A production solution requires so much more to be able to deal with all issues that we face during ML development:
- Labeled data (how to get it) I may have terabytes of data but I need a label for them
- Feature space coverage: does my data cover the feature space when I’m going to run inference on them
- Minimal dimensionality: is my dimensionality minimized or can I do more to simplify my feature set/vector to make the model more efficient
- Maximum predictive data: how to get the predictive information in the data I’m choosing
- Fairness: Are we serving all customers fairly no matter where they are, what religion, what language they speak, what demographic they may be. You want to serve those people as well as you can, you don’t want disadvantaged people.
- Rare conditions: especially in things like healthcare, we make a prediction that’s very important to someone’s life on a condition that occurs very rarely
- Data lifecycle management: understanding this is important, once you have trained a model and put it in production this is the starting point, how are we going to maintain that over the lifetime as the world changes, data changes, things in your domain changes.

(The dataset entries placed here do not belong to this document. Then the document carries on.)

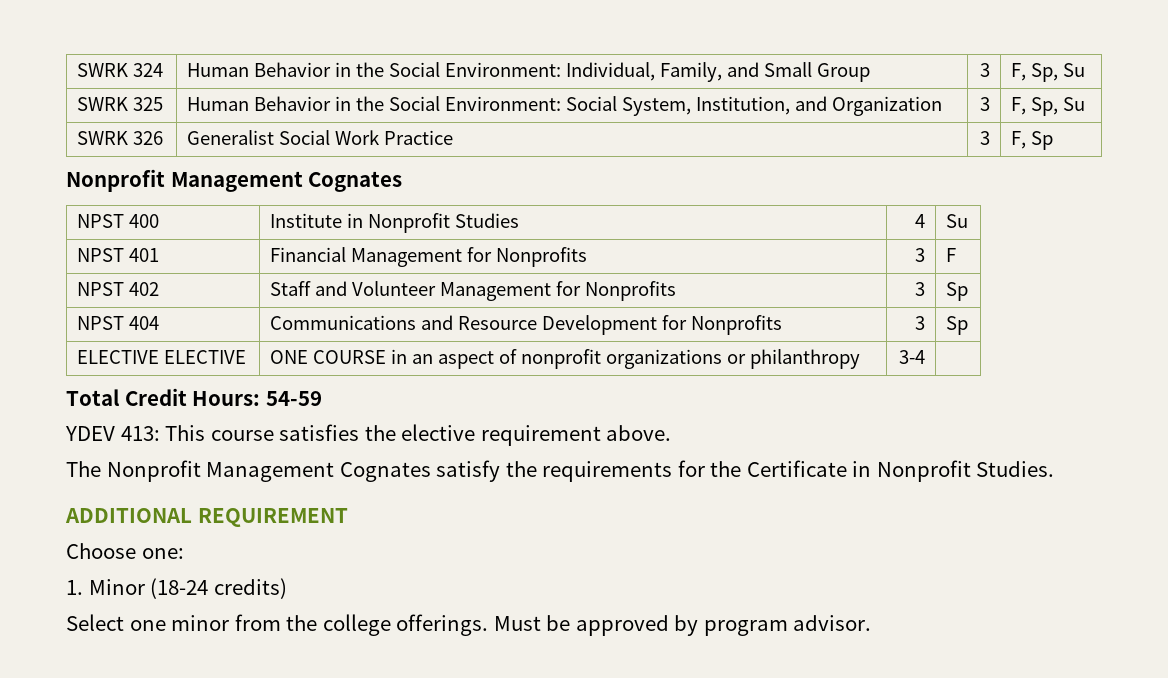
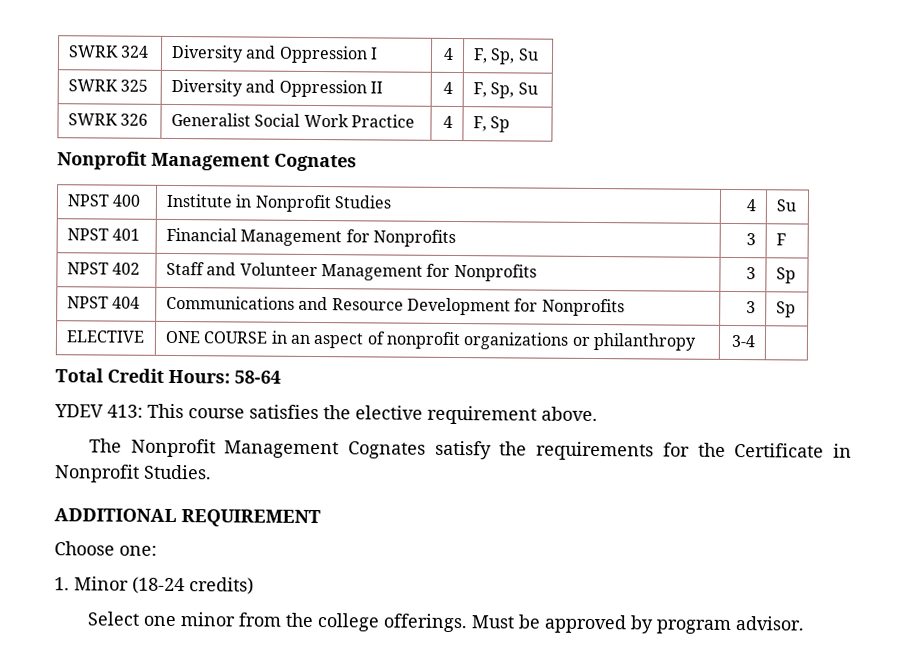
- SWRK 324 | Human Behavior in the Social Environment: Individual, Family, and Small Group | 3 | F, Sp, Su
+ SWRK 324 | Diversity and Oppression I | 4 | F, Sp, Su
- SWRK 325 | Human Behavior in the Social Environment: Social System, Institution, and Organization | 3 | F, Sp, Su
+ SWRK 325 | Diversity and Oppression II | 4 | F, Sp, Su
- SWRK 326 | Generalist Social Work Practice | 3 | F, Sp
+ SWRK 326 | Generalist Social Work Practice | 4 | F, Sp
- ELECTIVE ELECTIVE | ONE COURSE in an aspect of nonprofit organizations or philanthropy | 3-4 |
+ ELECTIVE | ONE COURSE in an aspect of nonprofit organizations or philanthropy | 3-4 |
- Total Credit Hours: 54-59
+ Total Credit Hours: 58-64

TFX is a flexible ML platform that lets users build ML pipelines, using different orchestrators and different underlying execution engines. It also implements some best practices to standardize ML models lifecycle management:
- Python-based classes for components definition
- Strongly-typed artifacts (i.e. components input/output)
- Metadata storage backed by MySQL for artifact and execution tracking
- Pipeline configuration through text editors or with notebooks
- Workflow execution supported by common OSS orchestrators: Apache Airflow, Apache Beam, Kubeflow
- Extensibility and portability
- and more
Conceptually, TFX has a layered architecture to coordinate the execution of its components. The layers are:
- Metadata storage: storage for artifacts produced by the components, it enables performing comparison across months/years and see how things change
- Job orchestration: responsible for orchestrating the execution of the flow of components in a TFX pipeline.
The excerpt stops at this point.